Una comisión de expertos fiscales está analizando qué cambios habría que hacer en el sistema impositivo español para hacerlo más eficiente y competitivo. A la vez, el debate sobre el Impuesto de Sociedades ha culminado en un acuerdo a nivel internacional sobre un tipo impositivo mínimo.
En ese contexto de análisis, cambios, que coincide con la presentación de los Presupuestos Generales del Estado (PGE), los asesores fiscales reflexionan sobre la reforma que habría que afrontar. También apuntan ideas sobre cómo mejorar esa cuenta entre los gastos y los ingresos públicos, sobre todo esto último.
La Asociación Española de Asesores Fiscales (AEDAF) celebró este jueves un evento con periodistas en el que dejaba clara una de las principales líneas de actuación: controlar la forma en la que el Estado gasta el dinero público.
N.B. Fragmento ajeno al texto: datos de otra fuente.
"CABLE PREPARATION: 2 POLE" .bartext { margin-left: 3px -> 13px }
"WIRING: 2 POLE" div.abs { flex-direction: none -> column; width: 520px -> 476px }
Si bien es cierto que el déficit se reduce al 5% el año que viene, según el proyecto de PGE, este descenso está relacionado con el crecimiento del PIB.
Por tanto, pese al aumento de la recaudación del 8,1%, las cuentas públicas perderán en torno a 60.000 millones de euros en 2022. José Andrés Sánchez Pedroche, catedrático de Derecho Financiero y Tributario de la Universidad a Distancia de Madrid, llamó la atención sobre el desequilibrio que hay entre el control al contribuyente en comparación con el gasto público.
Con esos datos sobre la mesa, a Sánchez Pedroche le parece que la reforma fiscal será un fracaso si se plantea únicamente sobre los tributos y no se hace una reflexión sobre los gastos. Así, reclama un control del gasto público equivalente al que se impone a los contribuyentes.